Project Manager
Domeij Lundborg, MariaProject manager
Lund UniversityAmount granted
305 000 SEKYear
2012
Scandinavian animal ornamentation was the most characteristic imagery of the Late Iron Age. It was produced from the end of the 3rd century to the middle of the 12th century. Despite an obvious stylistic variation over time, the central motifs remained the same. The focus was on stylized animal and human figures whose bodies were often stretched out lengthwise and bound in more or less complicated weaving patterns. In its oldest variants, animal ornamentation can be found on weapons and armor in the large southern Scandinavian weapon sacrifice finds, but also on costume buckles and monumental stones. At the time of Christianization, rune stones, church buildings and church furnishings were also decorated with animal ornamentation. The fact that animal ornamentation was produced over several centuries suggests that it had deep social and cultural meanings in contemporary Scandinavia.

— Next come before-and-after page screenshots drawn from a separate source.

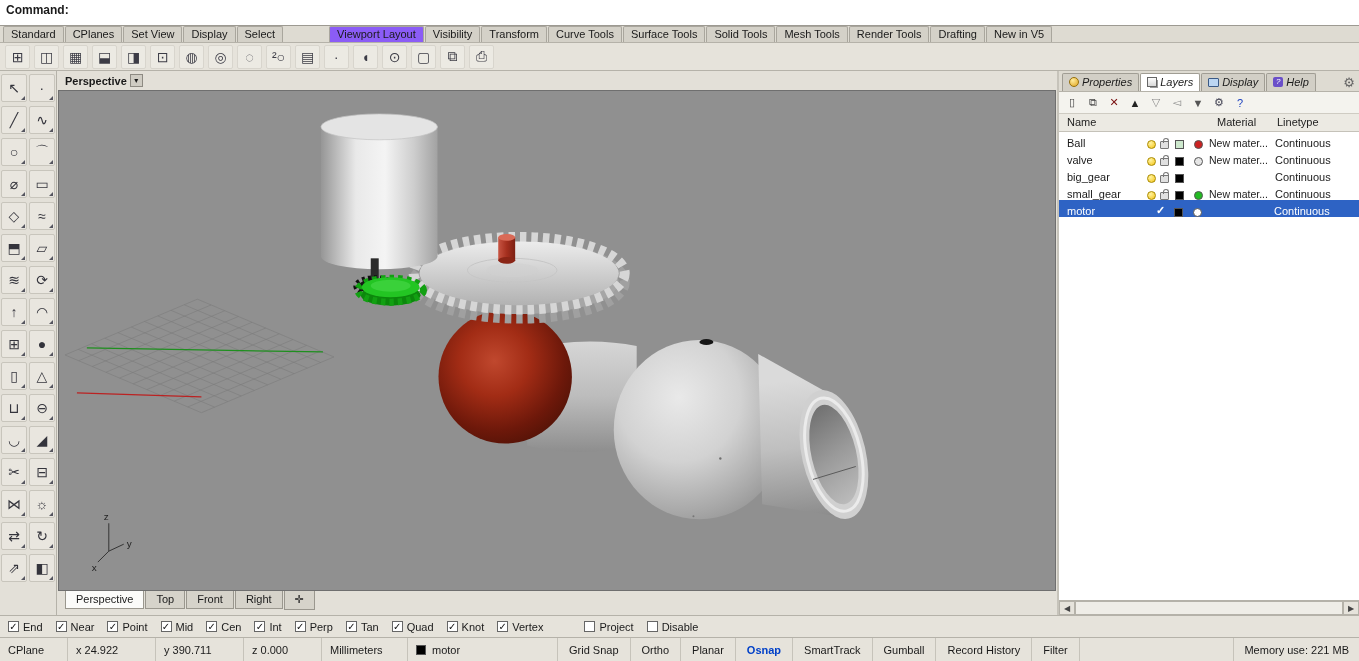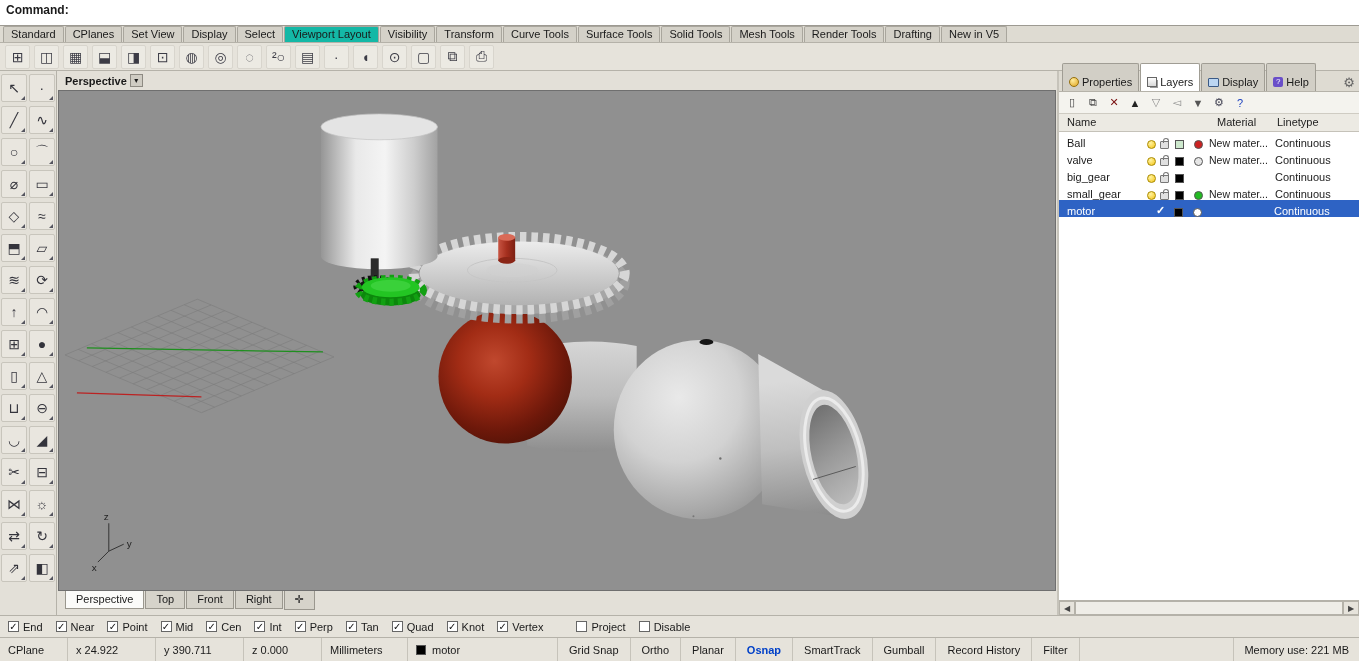--- a/index.html
+++ b/index.html
@@ -21,7 +21,7 @@
   .mtab { padding: 1px 7px 2px; border: 1px solid #a9a69d; border-bottom: none;
           background: #d4d1c8; margin-right: 1px; border-radius: 2px 2px 0 0;
           white-space: nowrap; font-size: 11px; }
-  .mtab.active { background: #14b8a6; }
+  .mtab.active { background: #8b5cf6; margin-left: 45px; }
 
   
   .toolbar { height: 28px; background: #e6e3db; border-bottom: 1px solid #b5b2a9;

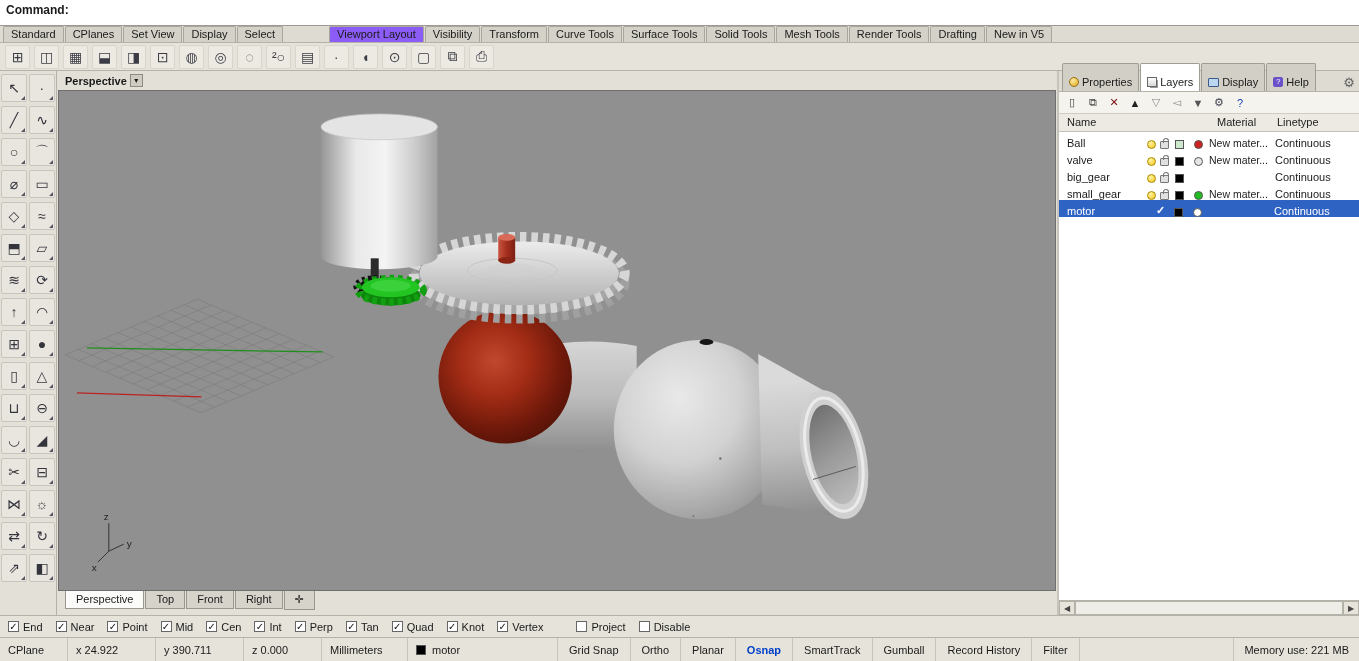--- a/index.html
+++ b/index.html
@@ -62,9 +62,9 @@
                 border-left: 2px solid #c6c3ba; min-height: 0; }
   .ptabs { height: 21px; display: flex; align-items: flex-end; padding: 2px 4px 0 3px;
            background: #dedbd2; border-bottom: 1px solid #b5b2a9; }
-  .ptab { display: flex; align-items: center; gap: 3px; padding: 12px 6px 3px;
+  .ptab { display: flex; align-items: center; gap: 3px; padding: 2px 6px 3px;
           border: 1px solid #a09d94; border-bottom: none; background: #d2cfc6;
-          margin-right: 1px; font-size: 11px; border-radius: 2px 2px 0 0; }
+          margin-right: 1px; font-size: 11px; border-radius: 2px 2px 0 0; font-style: italic; }
   .ptab.active { background: #ffffff; }
   .ico-prop { width: 10px; height: 10px; border-radius: 50%;
               background: radial-gradient(circle at 35% 30%, #ffec9e, #e0a51f);

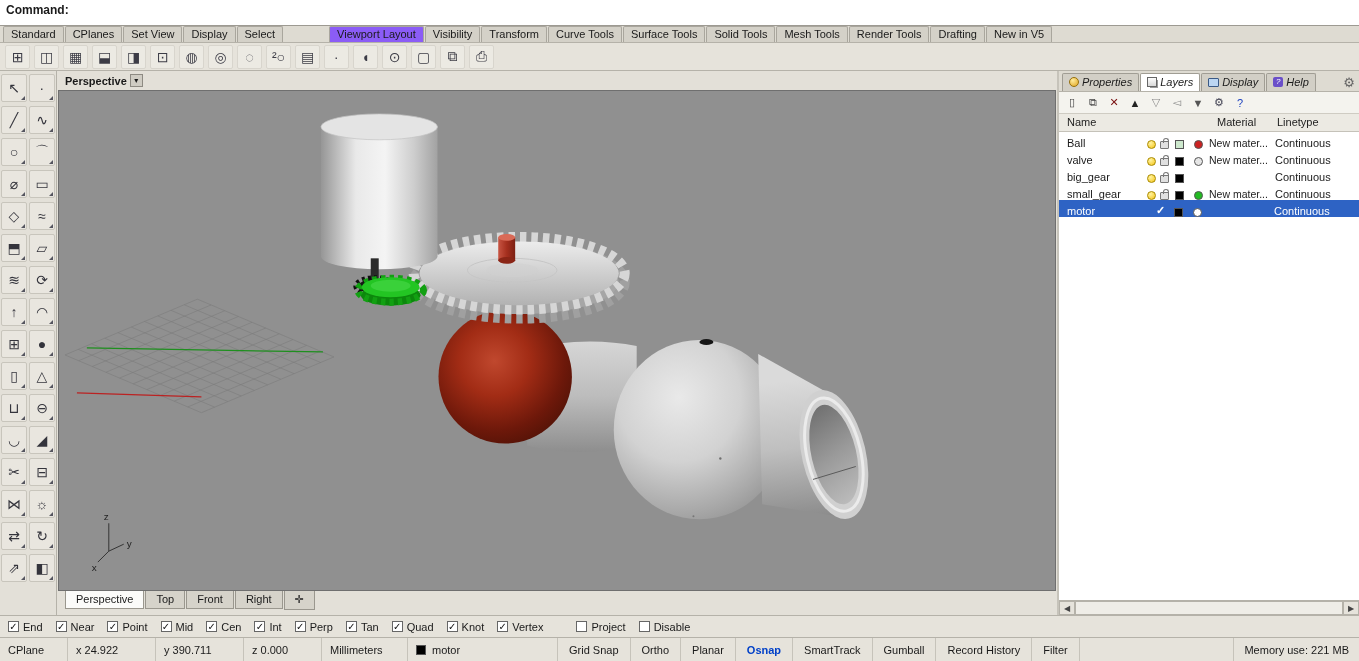--- a/index.html
+++ b/index.html
@@ -120,7 +120,7 @@
   .osnaprow { height: 22px; background: #e6e3db; border-top: 1px solid #b5b2a9;
               display: flex; align-items: center; gap: 13px; padding: 2px 8px; }
   .osnapitem { display: flex; align-items: center; gap: 4px; }
-  .osnapitem:nth-child(12) { margin-left: 20px; }
+  .osnapitem:nth-child(12) { margin-left: 28px; }
   .cbox { width: 11px; height: 11px; background: #fff; border: 1px solid #666;
           display: flex; align-items: center; justify-content: center; font-size: 10px; color: #111; }
   .osnapitem.checked .cbox::after { content: "✓"; margin-top: -1px; }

The question is what these meanings were. The aim of the thesis is to shed light on the symbolic meanings of Scandinavian animal ornamentation in a long-term perspective, from the end of the Roman Iron Age to the middle of the 12th century. The focus is on animal ornamentation as a centuries-old pictorial tradition in relation to social and cultural conditions in contemporary Scandinavia, not least the change of religion. In order to deepen our understanding of animal ornamentation as a traditional, but at the same time innovative expression, comparisons are made with the partly contemporary Norse skaldic poetry.